Таковы утешения, которые даруются несчастным и которые возвышают их над остальным человечеством; во всем же прочем они унижены перед своими братьями. Кто хочет познать страдания бедных, должен сам испытать их жизнь на себе и многое претерпеть. Разглагольствовать же о земных преимуществах бедных – это повторять заведомую и никому не нужную ложь. Те, у кого есть самое необходимое, не могут почитаться бедными, а кто лишен самого необходимого – бесспорно несчастен. Да, да, друзья мои, конечно, мы с вами несчастные люди! Никакие потуги самого утонченного воображения не могут заглушить муки голода, придать ароматную свежесть тяжкому воздуху сырой темницы, смягчить страдания разбитого сердца. Пусть философ, покоясь на своем мягком ложе, уверяет нас, что мы можем противостоять всему этому. Увы! Усилие, с которым мы пытаемся превозмочь наши страдания, и есть величайшее страдание из всех. Смерть – пустяки, и всякий в состоянии перенести ее, но муки, муки ужасны, их не может выдержать никто.

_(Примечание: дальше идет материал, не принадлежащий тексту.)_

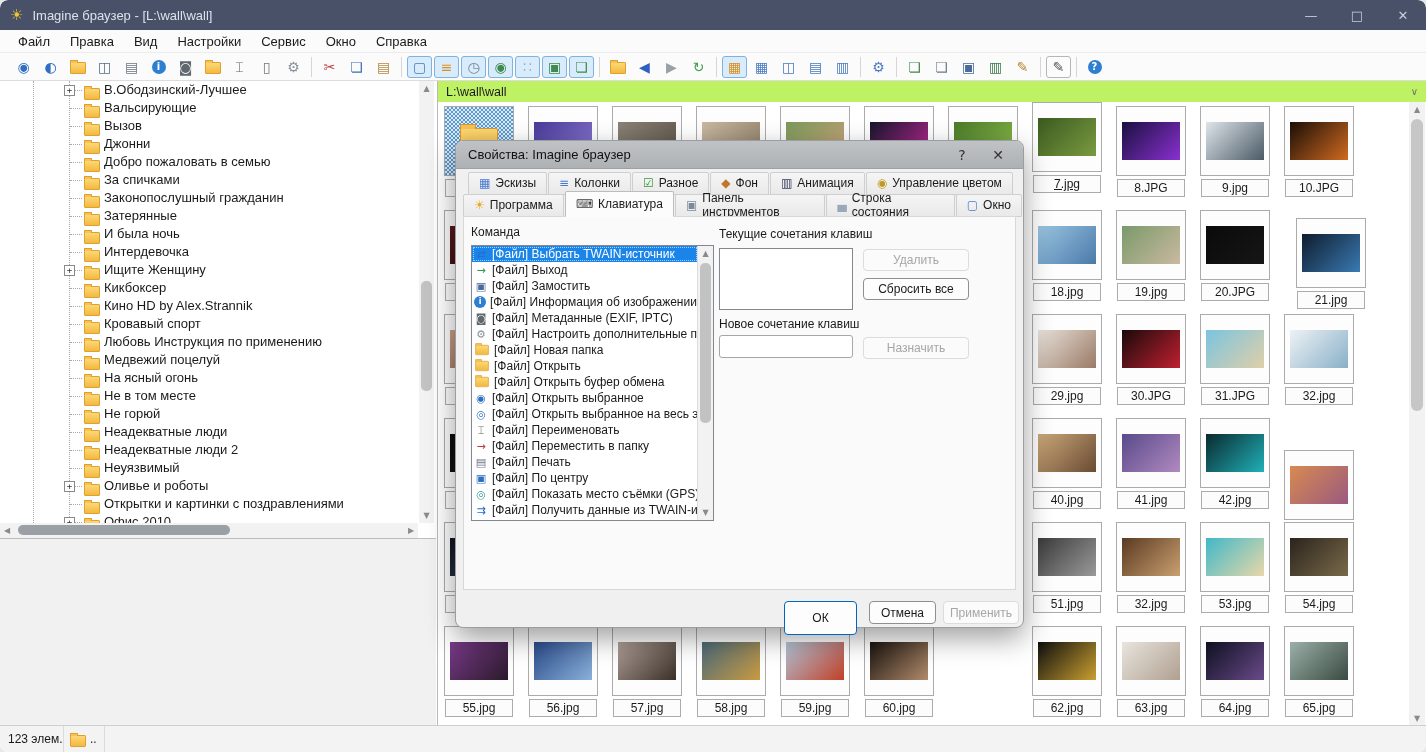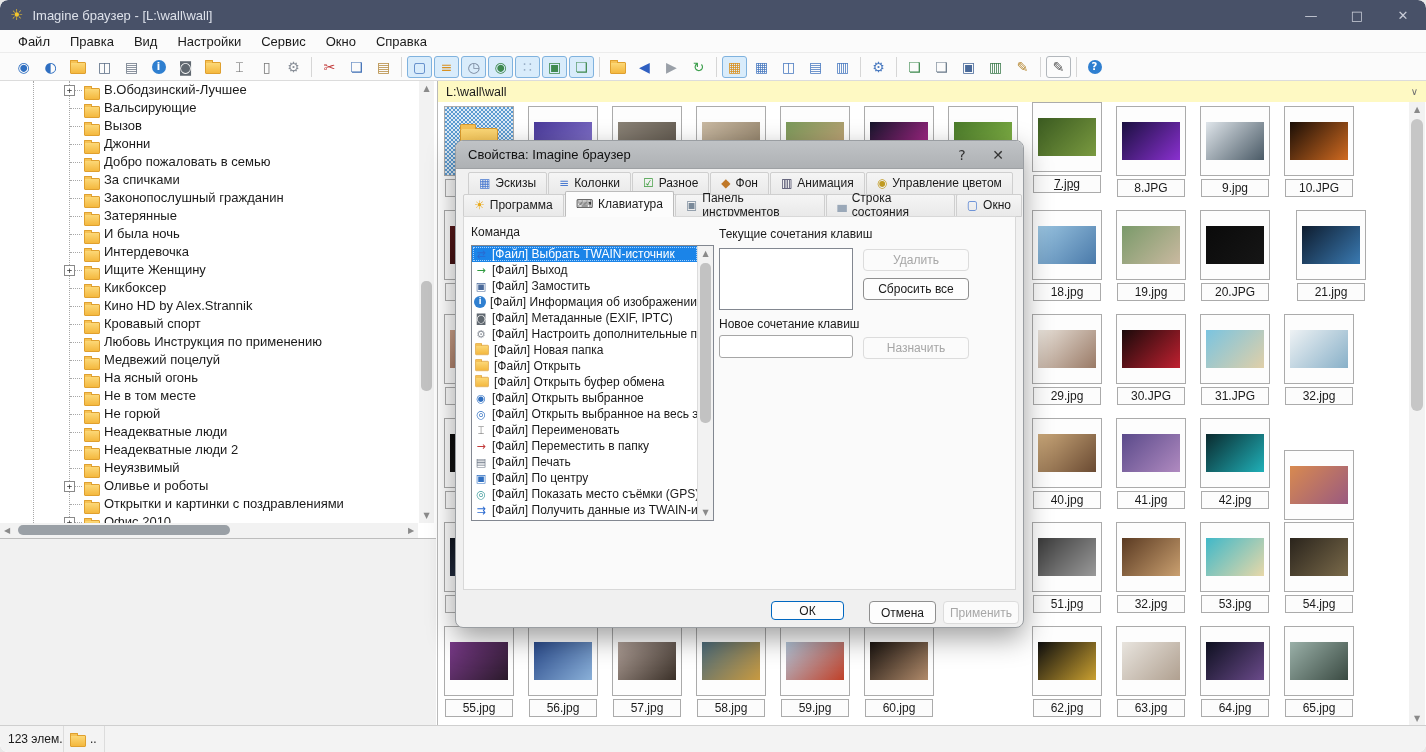"L:\wall\wall" .address-bar { background: #fef9c3 -> #bef264 }
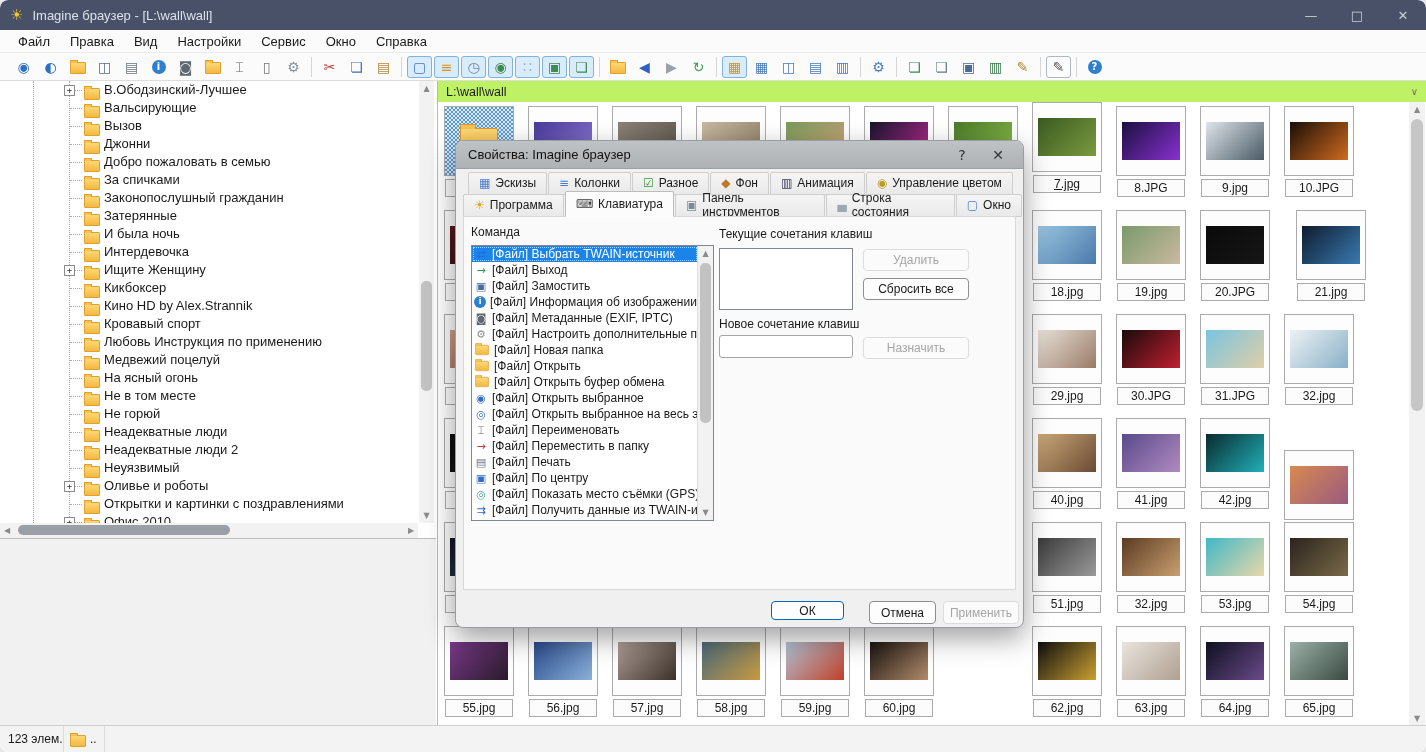"21.jpg" div.thumb-cell { top: 108px -> 116px }
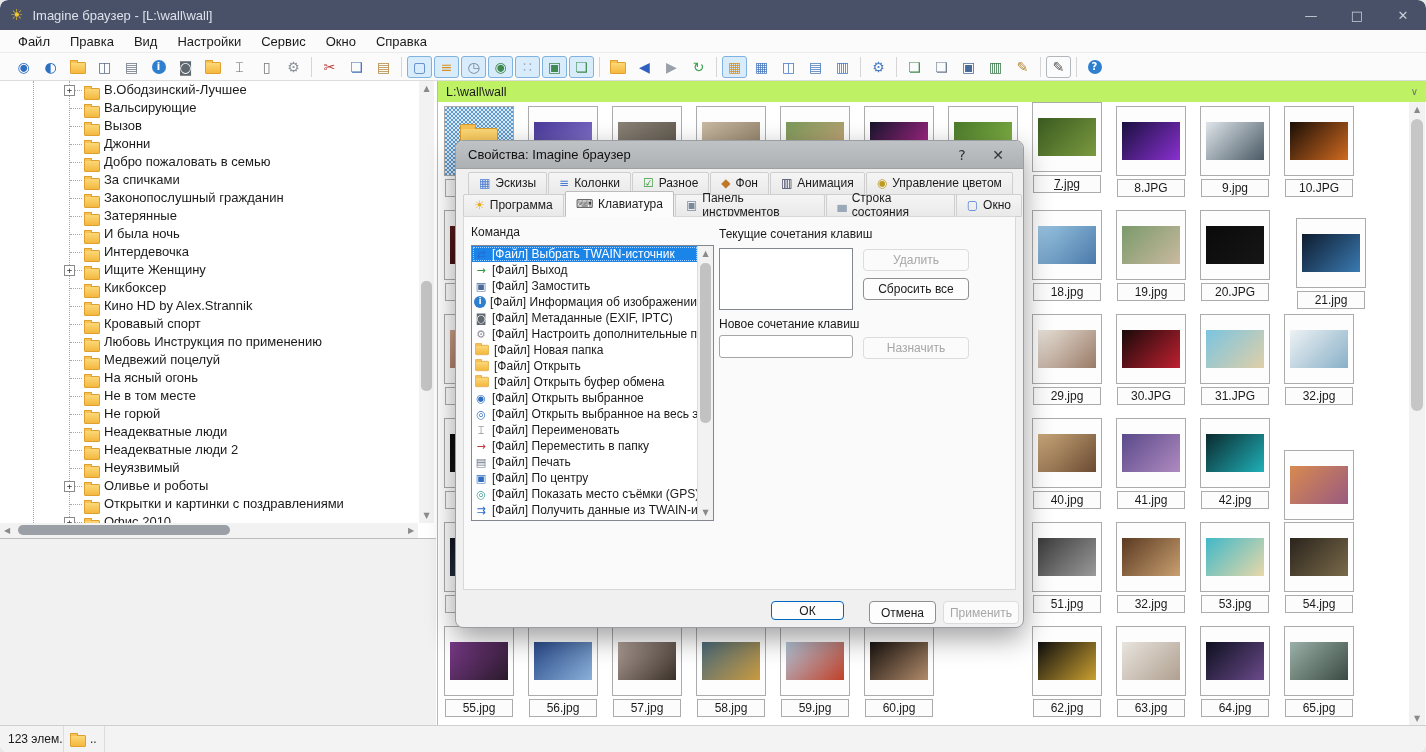"ОК" .btn-ok { height: 19px -> 34px; left: 315px -> 328px }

Итак, друзья мои, для нас с вами надежда на небесное блаженство особенно драгоценна, ибо если бы мы рассчитывали на одни земные радости, то были бы воистину несчастными. Я кидаю взор на эти мрачные стены, выстроенные не только для того, чтобы держать нас в неволе, но и для того, чтобы вселять ужас в наши сердца, на этот свет, служащий для того лишь, чтобы показать нам всю мерзость темницы, в которой мы томимся, на кандалы, которые одни из нас носят вследствие деспотического произвола, другие – как наказание за содеянное преступление; я оглядываю все эти изможденные лица, я слышу кругом себя стенания – о друзья мои, какое же счастье очутиться на небе после всего этого! Лететь сквозь сферы, чистые и прозрачные… нежиться в лучах вечного блаженства… петь бесконечные хвалебные гимны… не знать над собой начальника, который грозил бы нам и насмехался над нами, и взирать лишь на воплощенное добро – когда подумаю обо всем этом, смерть начинает казаться мне гонцом, несущим благую весть, и, как на самый надежный посох, готов опереться я на самую острую стрелу в ее колчане! Есть ли что-нибудь в жизни, ради чего стоило бы жить? Монархи в дворцах своих и те должны бы страстно желать поскорее приобщиться к этим благам; как же нам, со смиренной нашей долей, не тосковать по ним всеми силами своей души?